Allan Sekula's Letter to Bill Gates

Allan Sekula, artist and author of such indispensable texts as "The Body and the Archive," passed away over the weekend. While Sekula's primary medium was photography, his work had no small relevance to questions that surround art and technology, and is well worth revisiting in the wake of this sad news. Among his works that have been circulating on Tumblr over the past couple of days are his 1999 work Dear Bill Gates. The work involved a photographed action in which the artist swam as close as he could to the Microsoft founder's house.

Sekula described the work as follows:

Recently I wrote a letter to a man who embodies the new paradigm of the global archivist, the facilitator of the new virtual and disembodied family of man. He's no Steichen, since he refuses the role of the grand paternalistic editor, preferring in a more veiled manner to manage the global archive and retrieval system from which any number of pictorial statements might be constructed. In effect, he allows his clients to play in the privacy of their homes the role of mini-Steichen, perusing vast quantities of images from around the world, culling freely-but for a price-with meaning in mind.

I made a point of typing the letter on an old manual typewriter, and of sending it anonymously: both neo-Luddite gestures of sorts. The first gesture befits a world of slower communications. In the old days, messages contended with the weather, with "rain and snow and heat" as the old slogan of the U.S. Post Office would have it. As you can see, my old-fashioned letter is appended to a documented action that pushes to an extreme this idea of meteorological resistance to communication

[...]

The date of the letter, possibly suspect in light of evidence yet to be introduced, underscores the neo-Luddite resort to the manual typewriter, since it marks the very day of show-stopping mass protests against the World Trade Organization in Seattle, the hometown and current residence of Mr. Bill Gates.

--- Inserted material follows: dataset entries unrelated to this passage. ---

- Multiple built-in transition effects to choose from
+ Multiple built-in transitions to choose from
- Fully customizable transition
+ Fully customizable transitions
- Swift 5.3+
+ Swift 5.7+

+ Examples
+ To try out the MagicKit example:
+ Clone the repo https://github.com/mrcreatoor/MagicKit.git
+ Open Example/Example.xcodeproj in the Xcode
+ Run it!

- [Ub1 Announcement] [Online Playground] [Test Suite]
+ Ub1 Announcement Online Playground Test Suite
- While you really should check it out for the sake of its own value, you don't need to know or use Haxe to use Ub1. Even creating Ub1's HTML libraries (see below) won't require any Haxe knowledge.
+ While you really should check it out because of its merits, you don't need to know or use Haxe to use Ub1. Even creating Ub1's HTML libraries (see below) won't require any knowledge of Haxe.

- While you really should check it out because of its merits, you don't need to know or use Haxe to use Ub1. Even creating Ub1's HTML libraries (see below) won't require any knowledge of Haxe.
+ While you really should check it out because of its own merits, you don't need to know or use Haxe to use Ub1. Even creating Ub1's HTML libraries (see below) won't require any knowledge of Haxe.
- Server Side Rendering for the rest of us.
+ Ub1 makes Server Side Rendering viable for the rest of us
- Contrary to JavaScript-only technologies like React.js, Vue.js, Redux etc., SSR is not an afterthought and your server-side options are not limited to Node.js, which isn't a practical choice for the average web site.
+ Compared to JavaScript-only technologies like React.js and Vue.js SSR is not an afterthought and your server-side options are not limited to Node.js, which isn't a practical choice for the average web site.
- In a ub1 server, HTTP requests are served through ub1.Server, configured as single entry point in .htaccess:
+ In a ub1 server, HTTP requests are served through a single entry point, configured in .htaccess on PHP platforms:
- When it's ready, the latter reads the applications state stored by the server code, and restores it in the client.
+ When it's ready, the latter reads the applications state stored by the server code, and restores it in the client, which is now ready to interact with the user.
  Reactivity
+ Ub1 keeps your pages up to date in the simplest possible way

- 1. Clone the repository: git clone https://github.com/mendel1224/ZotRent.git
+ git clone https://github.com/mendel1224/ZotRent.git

And the text of the letter:

November 30, 1999

Dear Bill Gates,

I swam past your dream house the other day, but didn't stop to knock. Frankly, your underwater sensors had me worried. I would have liked to take a look at Winslow Homer's Lost on the Grand Banks. It's a great painting, but, speaking as a friend and fellow citizen, at $30 million you paid too much.

HIGHEST PRICE EVER PAID FOR AN AMERICAN PAINTING!!!

So why are you so interested in a picture of two poor lost dory fishermen, momentarily high on a swell, peering into a wall of fog? They are about as high as they're ever going to be, unless the sea gets uglier. They are going to die, you know, and it won't be a pretty death.

And as for you, Bill, when you're on the Net, are you lost? Or found ?

And the rest of us—lost or found—are we on it, or in it?

Your friend

Throughout his life, Sekula was always on the side of those who struggled through the waters both literal and figurative, rather than those who stayed high and dry. He will be missed.